Immunoglobulin G (IgG) antibodies are one such example of glycoproteins that exhibit considerable glycoform diversity. The IgG Fc domain, a homodimer, is decorated with a single complex biantennary N-glycan at N297 in the Cγ2 domain on each protomer, which can adopt one of thirty-six states; in combination with subclass sequence diversity, glycan heterogeneity provides hundreds of structural permutations of IgG10. The core heptasaccharide of this glycan consists of two proximal N-acetyl glucosamine (GlcNAc) residues and one mannose residue connected by β−1,4 linkages, two branching mannose residues (one α−1,3, one α−1,6), and two additional terminal GlcNAc residues connected by β−1,4 linkages. This core Man3GlcNAc4 motif is present on every IgG molecule regardless of subclass and is highly conserved across species. Most importantly, it is essential for binding to Fcγ receptors (FcγRs), a family of activating and inhibitory cellular receptors for IgG that initiate a wide array of downstream protective and pathogenic effector functions, including tumor and pathogen clearance, removal of infected or cancerous cells, modulation of lymphocyte responses, and the initiation of anti-inflammatory pathways that restrain the immune response1113.

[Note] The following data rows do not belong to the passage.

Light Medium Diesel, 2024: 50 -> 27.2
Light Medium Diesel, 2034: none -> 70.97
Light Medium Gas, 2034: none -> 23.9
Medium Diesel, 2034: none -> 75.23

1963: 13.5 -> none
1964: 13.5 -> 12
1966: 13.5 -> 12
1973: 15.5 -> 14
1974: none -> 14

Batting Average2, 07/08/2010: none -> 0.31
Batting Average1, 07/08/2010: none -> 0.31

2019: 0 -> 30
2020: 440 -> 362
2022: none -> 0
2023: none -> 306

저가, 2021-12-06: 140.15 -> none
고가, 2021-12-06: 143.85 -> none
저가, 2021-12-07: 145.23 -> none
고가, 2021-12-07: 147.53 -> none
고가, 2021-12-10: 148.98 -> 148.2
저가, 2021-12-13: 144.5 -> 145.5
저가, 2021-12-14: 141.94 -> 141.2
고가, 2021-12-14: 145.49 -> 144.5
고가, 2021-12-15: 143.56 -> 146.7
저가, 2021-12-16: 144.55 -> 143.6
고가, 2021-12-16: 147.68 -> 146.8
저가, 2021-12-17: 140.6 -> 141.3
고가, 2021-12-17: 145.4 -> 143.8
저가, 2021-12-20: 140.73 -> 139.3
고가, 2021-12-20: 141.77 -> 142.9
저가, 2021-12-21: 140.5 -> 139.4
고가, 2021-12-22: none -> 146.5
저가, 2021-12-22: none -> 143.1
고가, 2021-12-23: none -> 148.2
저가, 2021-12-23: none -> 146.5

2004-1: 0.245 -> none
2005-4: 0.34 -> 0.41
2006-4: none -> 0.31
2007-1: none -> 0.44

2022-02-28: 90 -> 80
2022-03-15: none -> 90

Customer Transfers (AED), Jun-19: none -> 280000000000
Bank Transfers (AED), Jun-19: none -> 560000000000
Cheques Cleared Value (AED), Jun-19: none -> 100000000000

To generate glycoform diversity, the core heptasaccharide can be extended with core fucose, bisecting GlcNAc, terminal galactose, and/or terminal sialic acid residues. Together, these secondary glycan modifications further modulate Fc-FcγR binding and contribute to the specificity of Fc-FcγR interactions, directing binding to specific FcγRs to execute critical antibody effector functions1416. The presence or absence of the core fucose, attached to the most proximal GlcNAc of the N-glycan, modulates the binding affinity to FcγRIIIa/b. Notably, IgG lacking its core fucose has 10-40-fold higher affinity for the activating FcγRIIIa due to glycan-glycan interactions between ligand and receptor1719. Fc fucosylation is regulated during inflammation and infection, playing a role in pathogen clearance and, when dysregulated, in pathogenicity. For example, in secondary dengue infection, afucosylated IgG1 titers – and therefore the degree of FcγRIIIa engagement – correlates with and causes disease severity20. In some cases of secondary dengue infection, titers of afucosylated IgG1 at the time of hospital admission predict severe disease manifestations later in the clinical course, making Fc glycan structure a valuable prognostic21. Similarly, enveloped viruses such as SARS-CoV-2 and CMV induce afucosylated IgG1 that is correlated with and may predict disease outcomes2224. Studies have also shown this phenomenon in autoimmune diseases, such as neonatal alloimmune thrombocytopenia, where anti-platelet antibodies are significantly afucosylated compared to total IgG and are correlated with clinical severity25. In other cases, titers of afucosylated IgG can mediate a protective effect, as has been shown in acute viral or malaria infection26,27. This pathway has been exploited in therapeutic antibody development with afucosylated IgG antibodies engineered for enhanced FcγRIIIa affinity resulting in augmented cellular cytotoxicity to increase the efficacy of monoclonal antibody therapeutics2830.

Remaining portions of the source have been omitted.